→ Records shown
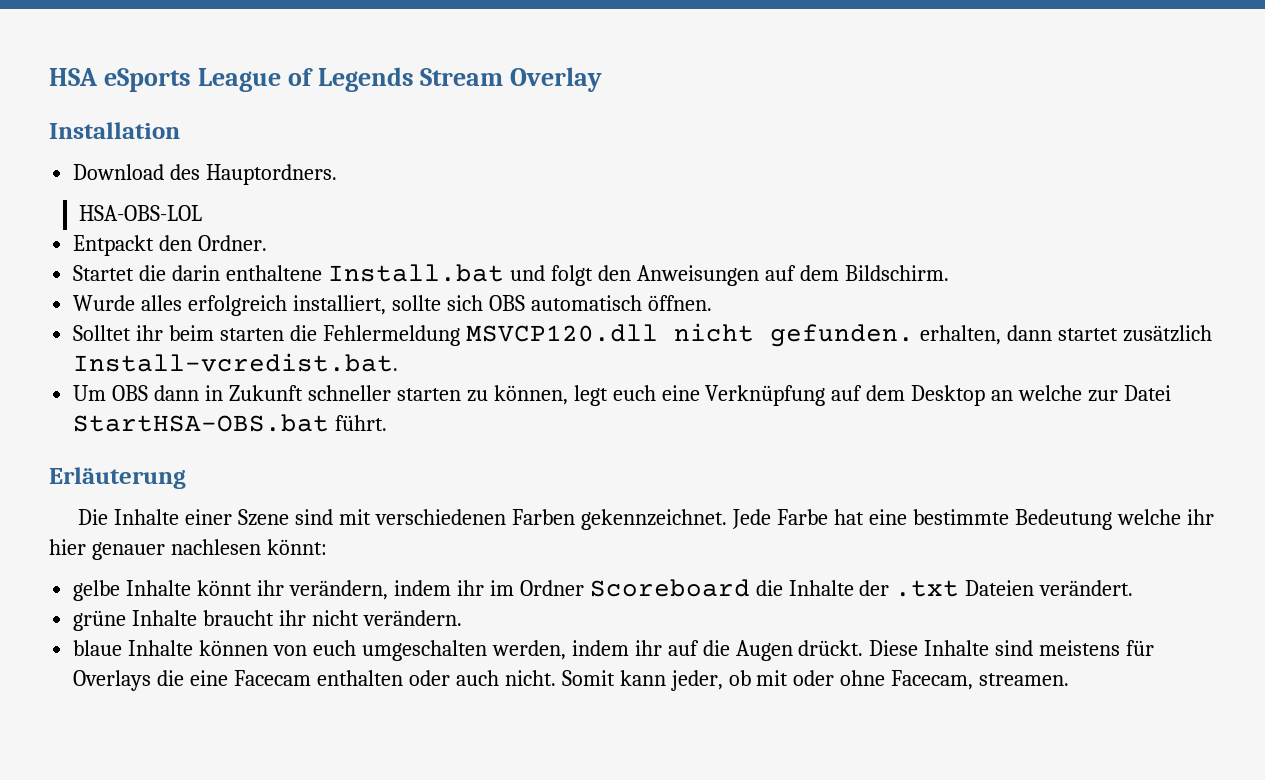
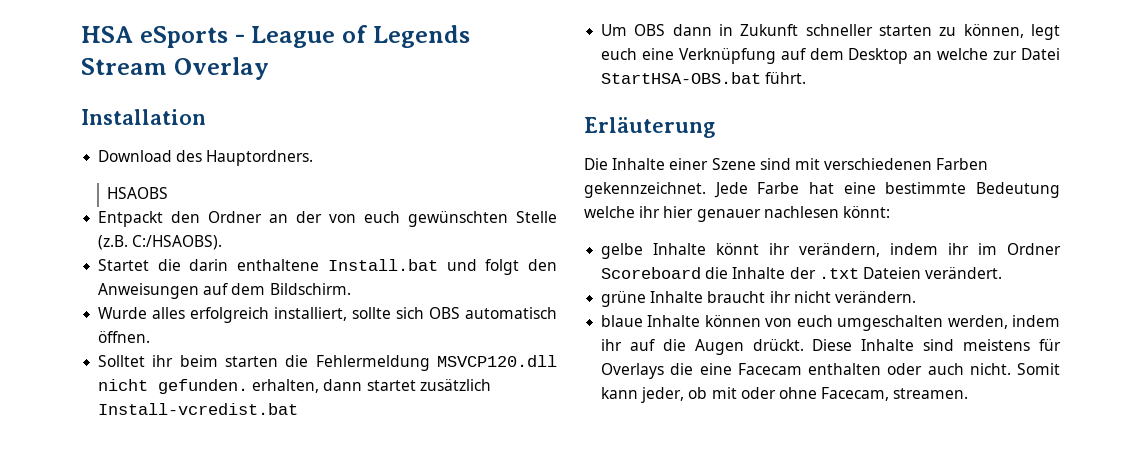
(191, 80) none -> [234,34,245,43] -
[78,205,202,221] HSA-OBS-LOL -> [107,187,169,199] HSAOBS
[198,235,268,251] Ordner. -> [208,211,557,227] [98,235,223,250] Ordner an der von euch gewünschten Stelle (z.B. C:/HSAOBS).
[73,353,399,372] Install-vcredist.bat. -> [98,403,299,415] Install-vcredist.bat

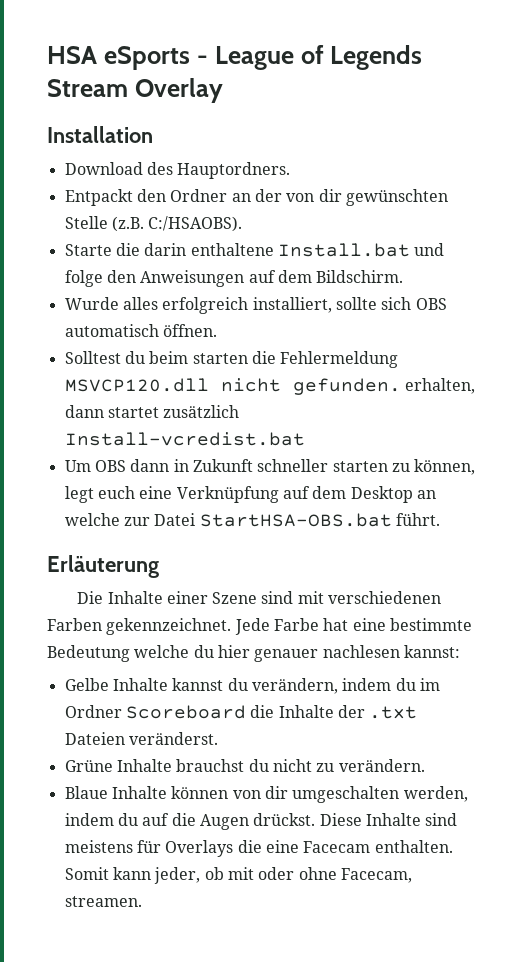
[107,187,169,199] // HSAOBS -> (291, 170) none
[364,211,401,223] euch -> [318,189,342,202] dir
[98,259,150,271] Startet -> [64,244,112,256] Starte
[485,259,520,275] folgt -> [64,270,103,287] folge
[98,355,174,367] Solltet ihr -> [64,351,145,364] Solltest du
[639,206,661,218] ihr -> [193,645,214,658] du
[842,206,890,218] [601,243,791,259] könnt: // gelbe Inhalte könnt ihr -> [403,645,460,658] [64,678,248,691] kannst: // Gelbe Inhalte kannst du
[948,243,970,255] ihr -> [395,678,416,691] du
[925,267,1003,279] [601,291,831,307] verändert. // grüne Inhalte braucht ihr nicht -> [128,732,218,745] [64,759,335,772] veränderst. // Grüne Inhalte brauchst du nicht zu
[601,315,644,327] blaue -> [64,786,108,799] Blaue
[796,315,833,327] euch -> [264,786,288,799] dir
[601,339,623,351] ihr -> [117,813,138,826] du
[752,339,804,351] drückt. -> [253,813,316,826] drückst.
[808,363,1011,375] enthalten oder auch nicht. -> [374,840,453,853] enthalten.

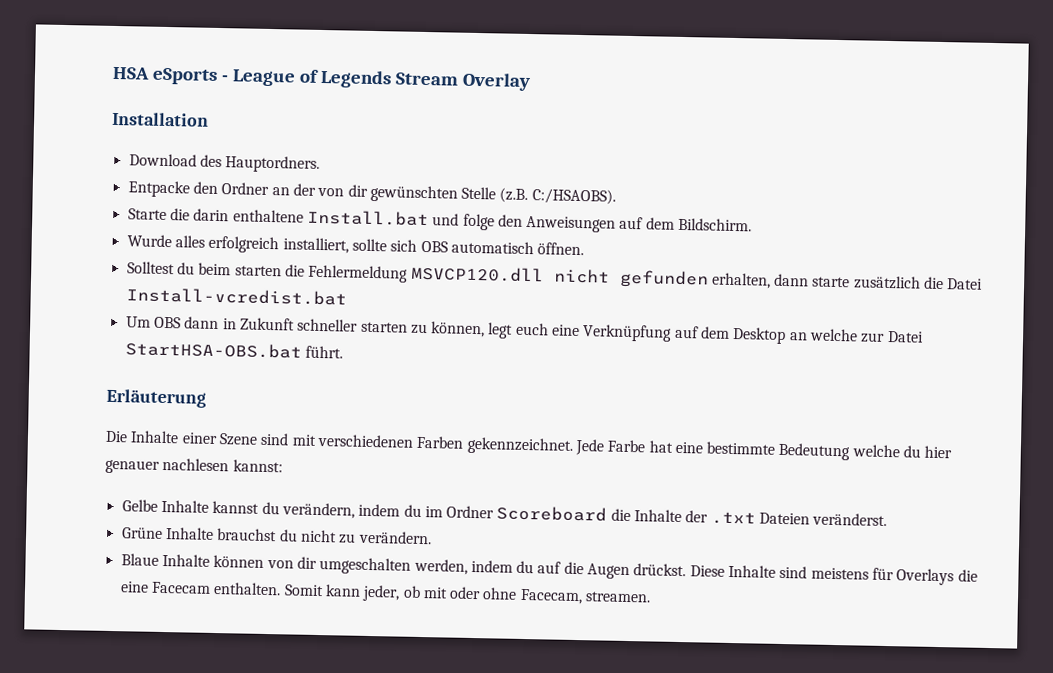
[64,189,133,206] Entpackt -> [127,180,190,198] Entpacke
[292,378,401,395] gefunden. -> [618,269,709,289] gefunden
[107,405,240,418] startet zusätzlich -> [812,275,984,290] starte zusätzlich die Datei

→ How to complete this task
Looking above, find the stretch of lines that opens with the one holding "[485,259,520,275] folgt ->" and closes with the one holding "[292,378,401,395] gefunden. ->". Copy it exactly, pictures excluded.

→ Solution to this exercise
[485,259,520,275] folgt -> [64,270,103,287] folge
[98,355,174,367] Solltet ihr -> [64,351,145,364] Solltest du
[639,206,661,218] ihr -> [193,645,214,658] du
[842,206,890,218] [601,243,791,259] könnt: // gelbe Inhalte könnt ihr -> [403,645,460,658] [64,678,248,691] kannst: // Gelbe Inhalte kannst du
[948,243,970,255] ihr -> [395,678,416,691] du
[925,267,1003,279] [601,291,831,307] verändert. // grüne Inhalte braucht ihr nicht -> [128,732,218,745] [64,759,335,772] veränderst. // Grüne Inhalte brauchst du nicht zu
[601,315,644,327] blaue -> [64,786,108,799] Blaue
[796,315,833,327] euch -> [264,786,288,799] dir
[601,339,623,351] ihr -> [117,813,138,826] du
[752,339,804,351] drückt. -> [253,813,316,826] drückst.
[808,363,1011,375] enthalten oder auch nicht. -> [374,840,453,853] enthalten.

[64,189,133,206] Entpackt -> [127,180,190,198] Entpacke
[292,378,401,395] gefunden. -> [618,269,709,289] gefunden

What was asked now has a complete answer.